For database integrations, most ORMs handle naming convention mapping. SQLAlchemy can auto-map snake_case PostgreSQL columns to camelCase Python properties. Sequelize and TypeORM offer underscored options for Node.js. If your ORM lacks this, write a single utility function rather than sprinkling ad-hoc conversions through your codebase. A function named snakeToCamel(str) called in one place is maintainable and testable. Fifty inline regex replacements are neither.
Enforcing Naming Conventions in a Team
The best naming convention is the one your team actually follows. A documented convention that nobody enforces is worse than no convention at all — it creates inconsistency, which is more confusing than consistently "wrong" naming. Enforce conventions with automated tooling: ESLint rules for JavaScript (camelcase, @typescript-eslint/naming-convention), Pylint or Black for Python (snake_case is the default), Stylelint for CSS (kebab-case), and Prettier for general formatting. If your linter catches naming violations before code review, developers fix them immediately rather than debating them in PR comments.
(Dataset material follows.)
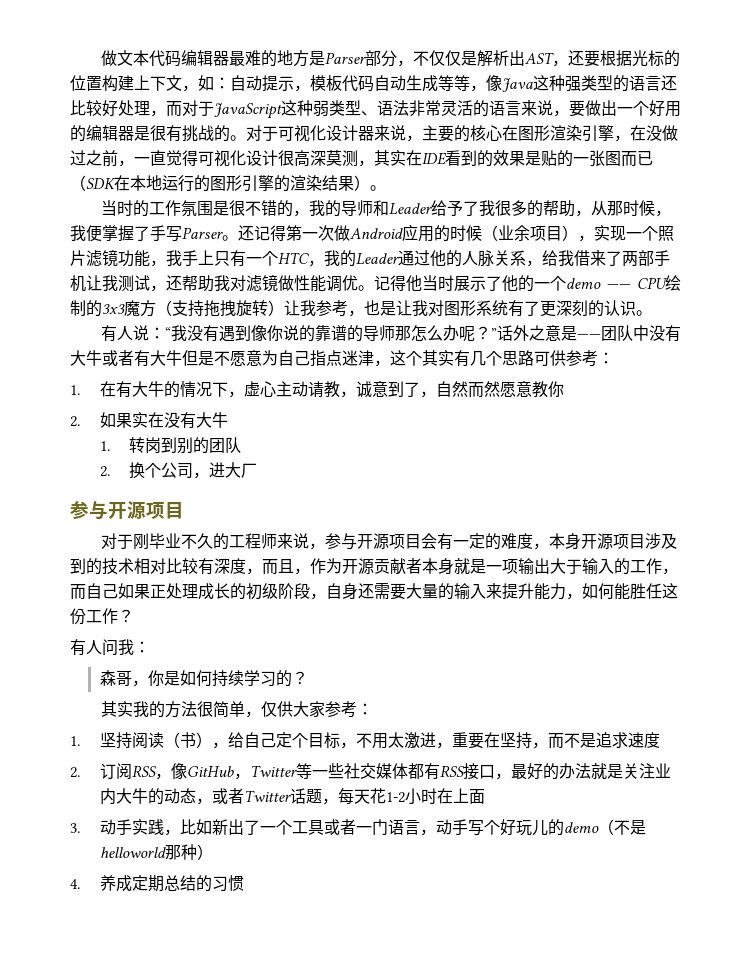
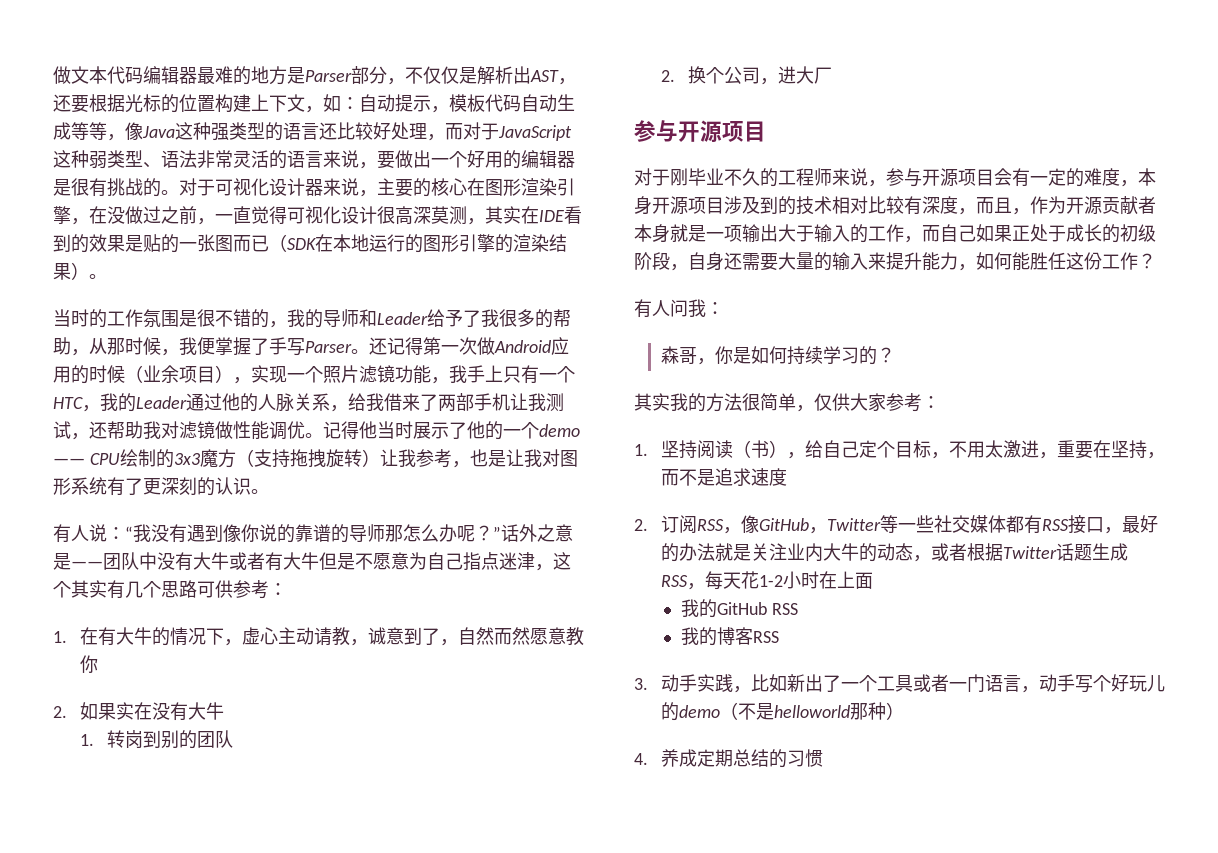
[182,584,198,599] 理 -> [1048,225,1066,242] 于
(244, 796) none -> [966,543,1003,561] 根据
(322, 796) none -> [1091,543,1128,561] [660,575,688,587] 生成RSS
(485, 796) none -> [680,599,798,618] [680,627,779,646] // 我的GitHub RSS // 我的博客RSS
When onboarding new team members, point them to your naming convention documentation and your linter config. Do not rely on them "picking up" the conventions by reading existing code — different parts of a legacy codebase may follow different conventions, and a new developer cannot distinguish "this is our convention" from "this file was written before we adopted conventions." Explicit documentation plus automated enforcement removes the ambiguity.